Three years later, Higa’s mother died. Raised by his grandmother in Koza City (now Okinawa City), he graduated from high school in 1958. But because his family was poor, he could not pursue his dream of going to college. Instead, he took a job with the police force and was posted at the Kadena Police Station, near the largest American military base in all of Asia. Assigned to the crime scene investigation unit—which mainly handled cases involving American servicemen—Higa learned to use a camera, and for the next ten years he worked as a forensic and documentary photographer.

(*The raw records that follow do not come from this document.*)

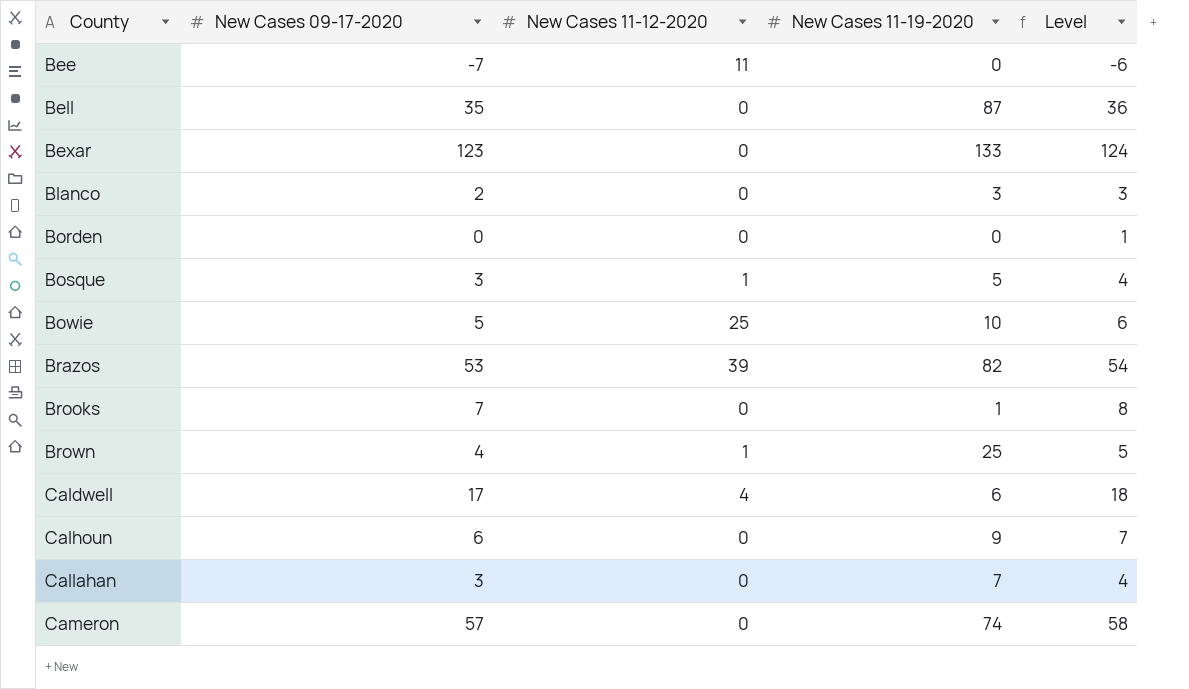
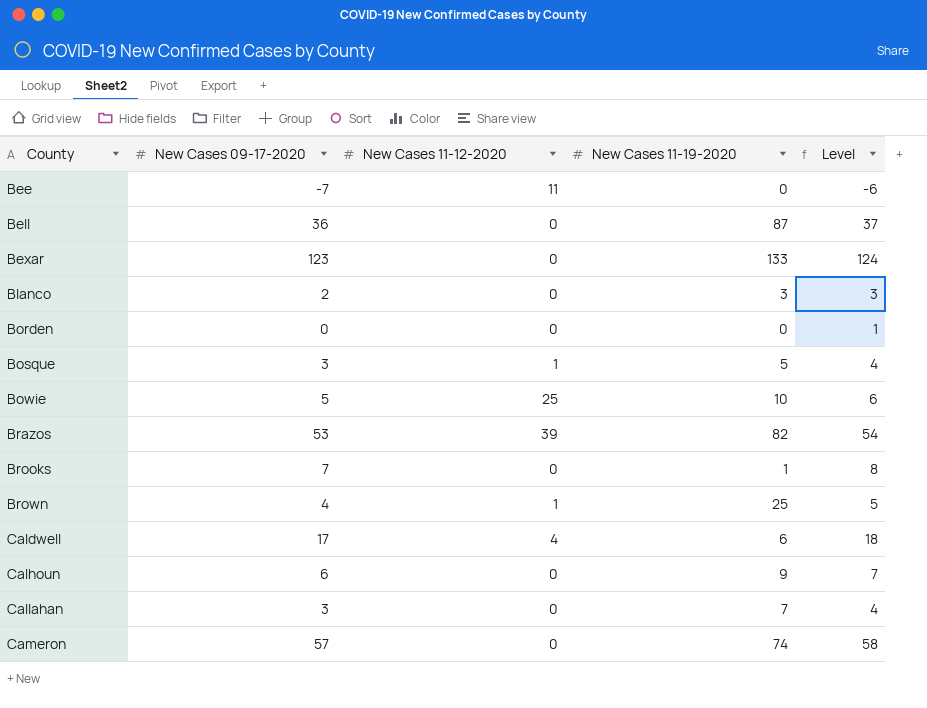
Bell | New Cases 09-17-2020: 35 -> 36
Bell | Level: 36 -> 37

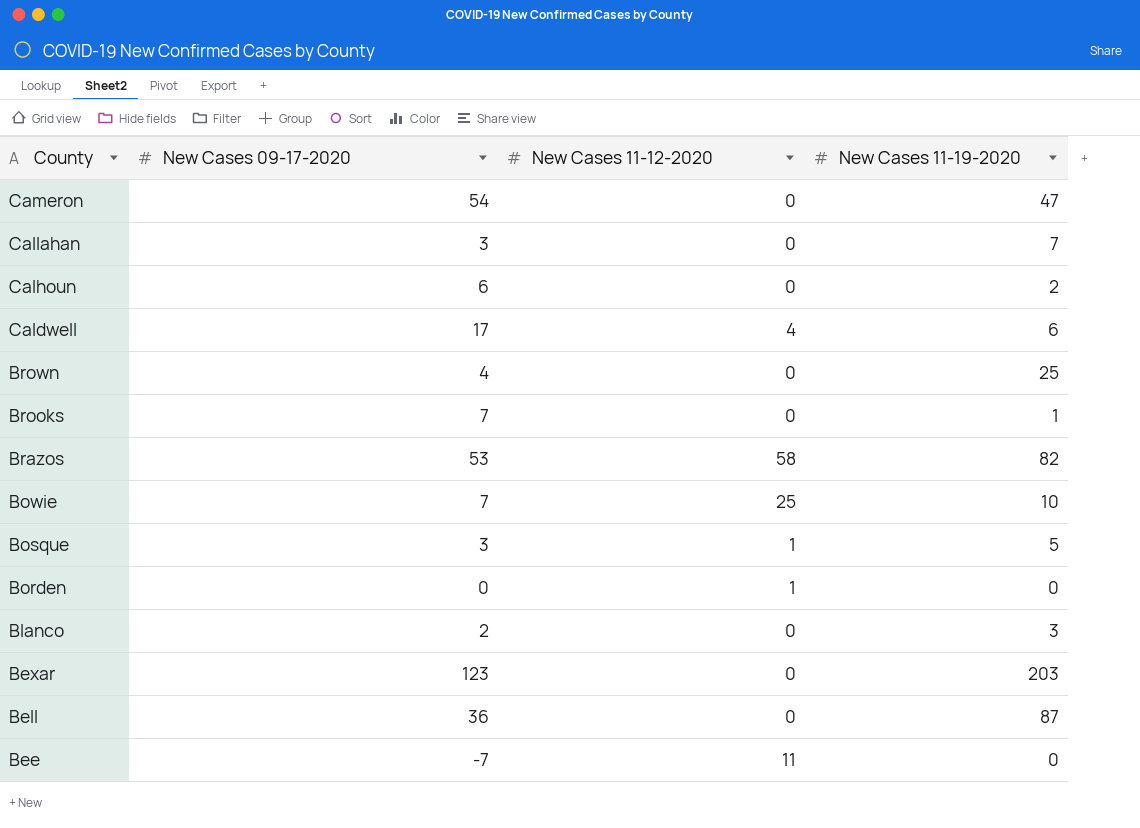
row order: County ascending -> County descending
column Level | formula: [New Cases 09-17-2020] + 1 -> none
Cameron | New Cases 09-17-2020: 57 -> 54
Cameron | New Cases 11-19-2020: 74 -> 47
Calhoun | New Cases 11-19-2020: 9 -> 2
Brown | New Cases 11-12-2020: 1 -> 0
Brazos | New Cases 11-12-2020: 39 -> 58
Bowie | New Cases 09-17-2020: 5 -> 7
Borden | New Cases 11-12-2020: 0 -> 1
Bexar | New Cases 11-19-2020: 133 -> 203

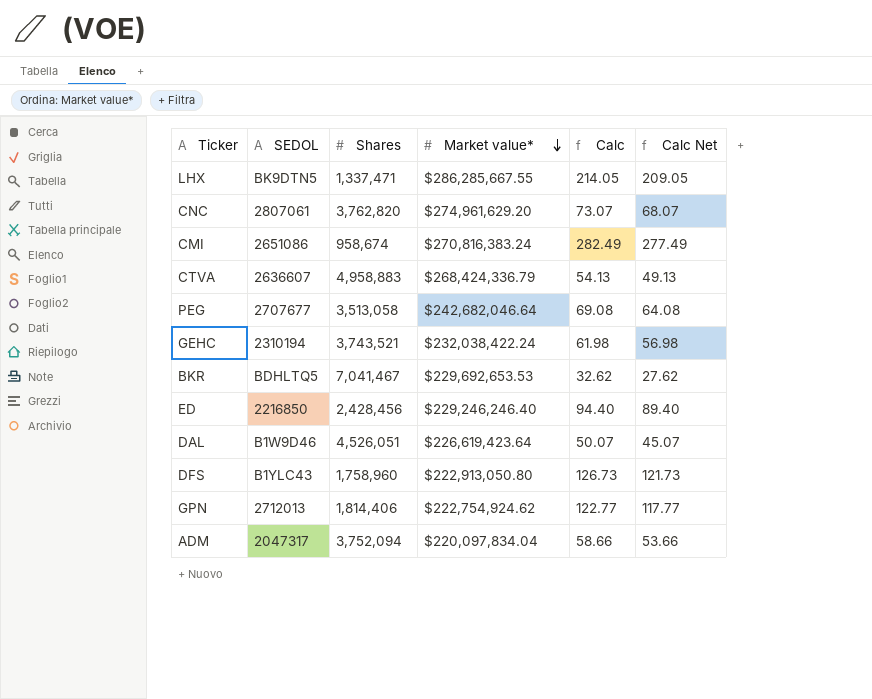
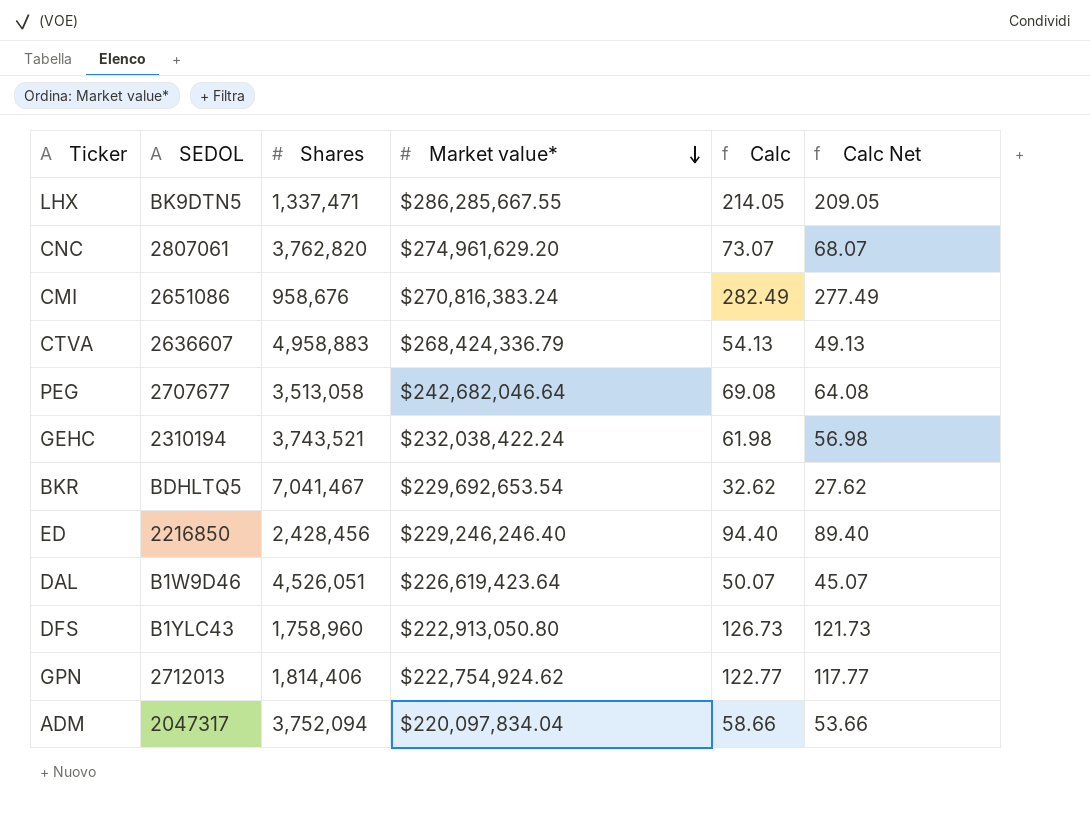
CMI | Shares: 958,674 -> 958,676
BKR | Market value*: $229,692,653.53 -> $229,692,653.54

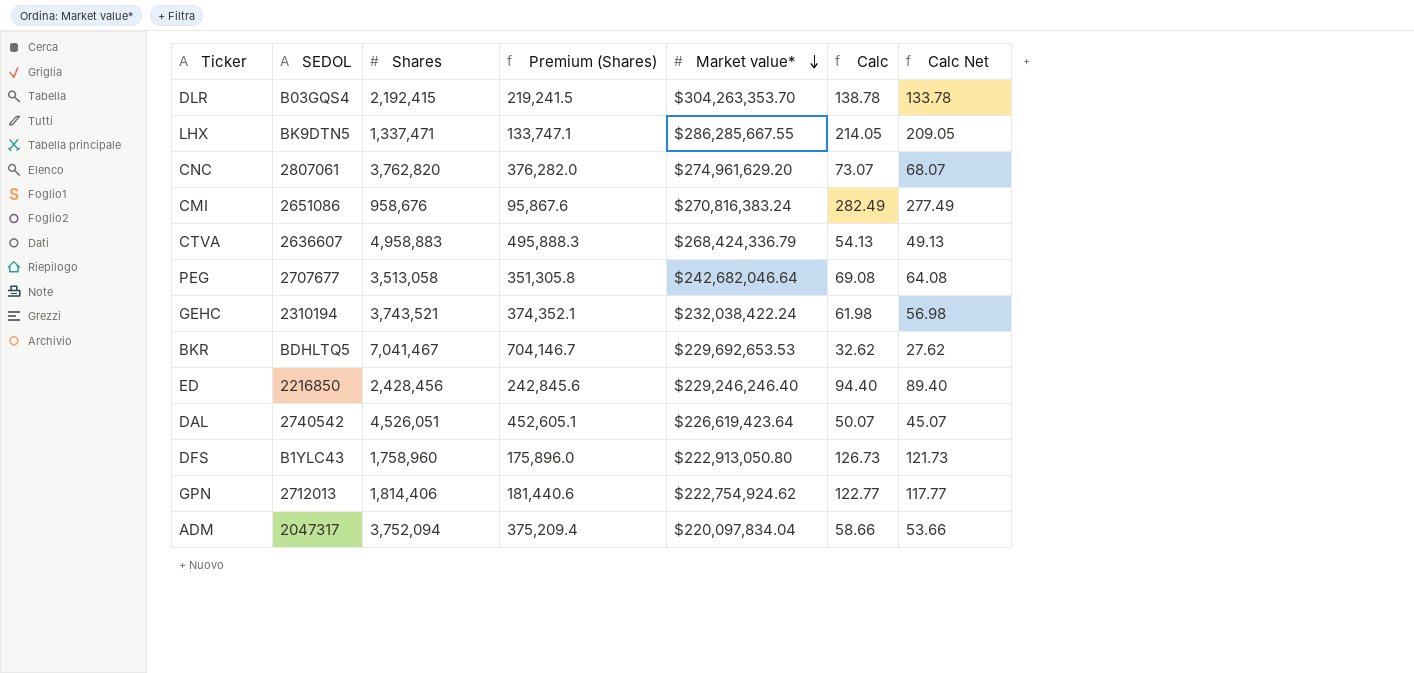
column Premium (Shares) | formula: none -> [Shares] * 0.1
row DLR: none -> B03GQS4 | 2,192,415 | 219,241.5 | $304,263,353.70 | 138.78 | 133.78
BKR | Market value*: $229,692,653.54 -> $229,692,653.53
DAL | SEDOL: B1W9D46 -> 2740542

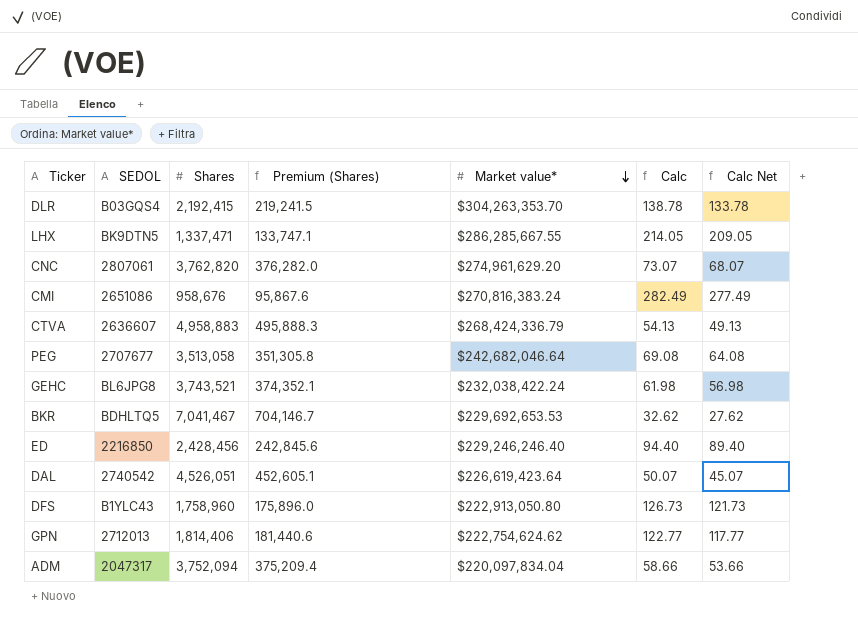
GEHC | SEDOL: 2310194 -> BL6JPG8
GPN | Market value*: $222,754,924.62 -> $222,754,624.62

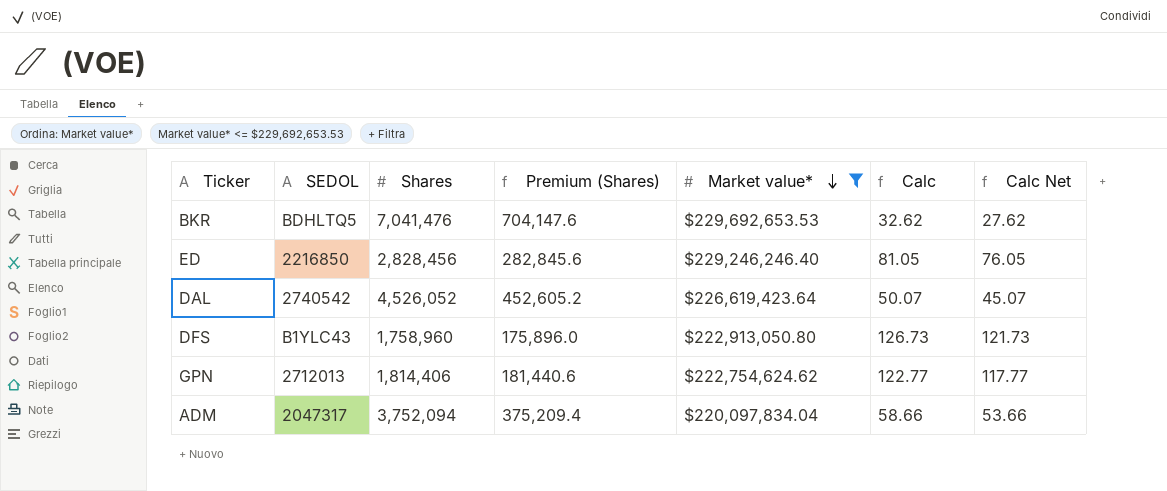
filter: none -> Market value* <= $229,692,653.53
BKR | Shares: 7,041,467 -> 7,041,476
BKR | Premium (Shares): 704,146.7 -> 704,147.6
ED | Shares: 2,428,456 -> 2,828,456
ED | Premium (Shares): 242,845.6 -> 282,845.6
ED | Calc: 94.40 -> 81.05
ED | Calc Net: 89.40 -> 76.05
DAL | Shares: 4,526,051 -> 4,526,052
DAL | Premium (Shares): 452,605.1 -> 452,605.2

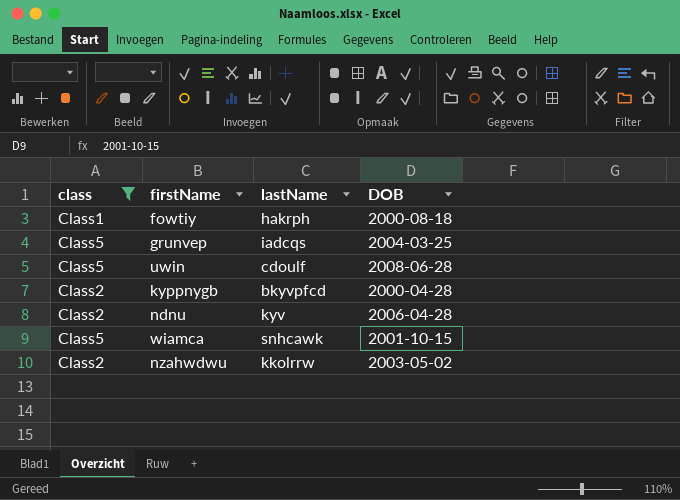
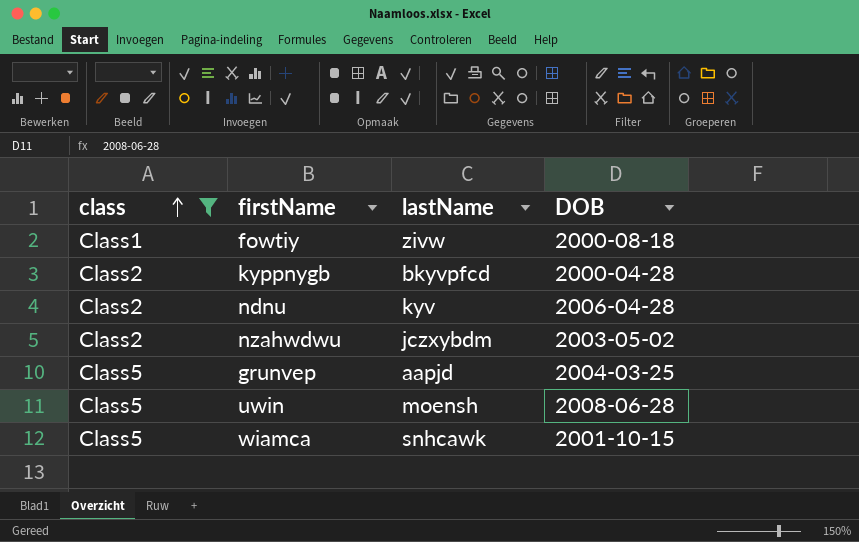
row order: none -> class ascending
fowtiy | lastName: hakrph -> zivw
nzahwdwu | lastName: kkolrrw -> jczxybdm
grunvep | lastName: iadcqs -> aapjd
uwin | lastName: cdoulf -> moensh

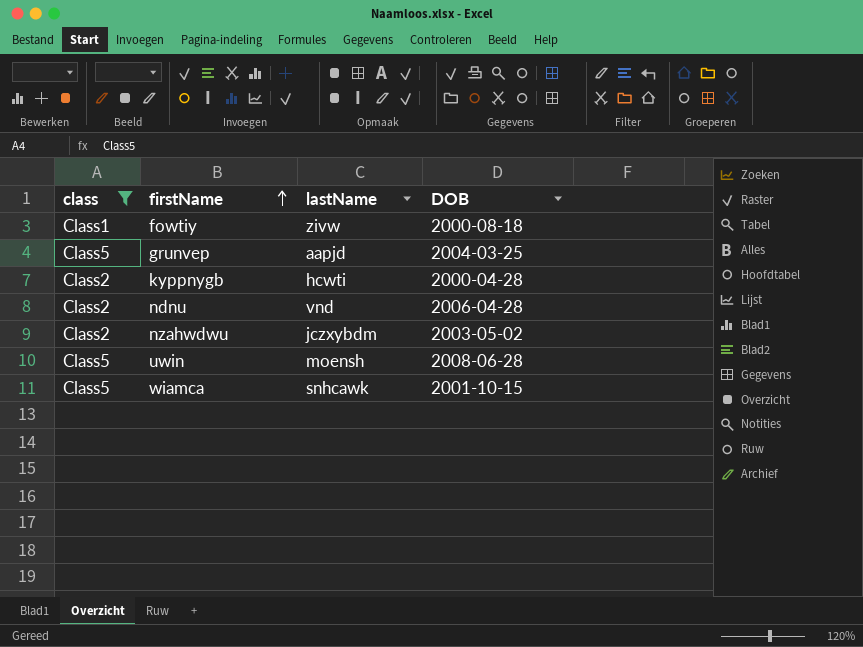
row order: class ascending -> firstName ascending
kyppnygb | lastName: bkyvpfcd -> hcwti
ndnu | lastName: kyv -> vnd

In 1968, while on duty at the police station, he witnessed a fully loaded B-52 bomber crash shortly after take-off on a mission to Viet Nam. The experience was a turning point in Higa’s life: he decided to leave the police force and become a professional photographer.
He moved to Tokyo and enrolled in the Tokyo School of Photography, graduating in 1971. That year, the first exhibition of his work was held. Umarejima Okinawa (Okinawa, Land of My Birth) was shown at the Ginza Nikon Salon in Tokyo, then travelled to Osaka, Naha, and Koza. Photographs from the exhibition were featured in the magazine Kamera mainichi, and the following year, in 1972, the Tokyo School of Photography published a collection of his work as a textbook. Through his photography, Higa was able to explore and rediscover his native island, Okinawa.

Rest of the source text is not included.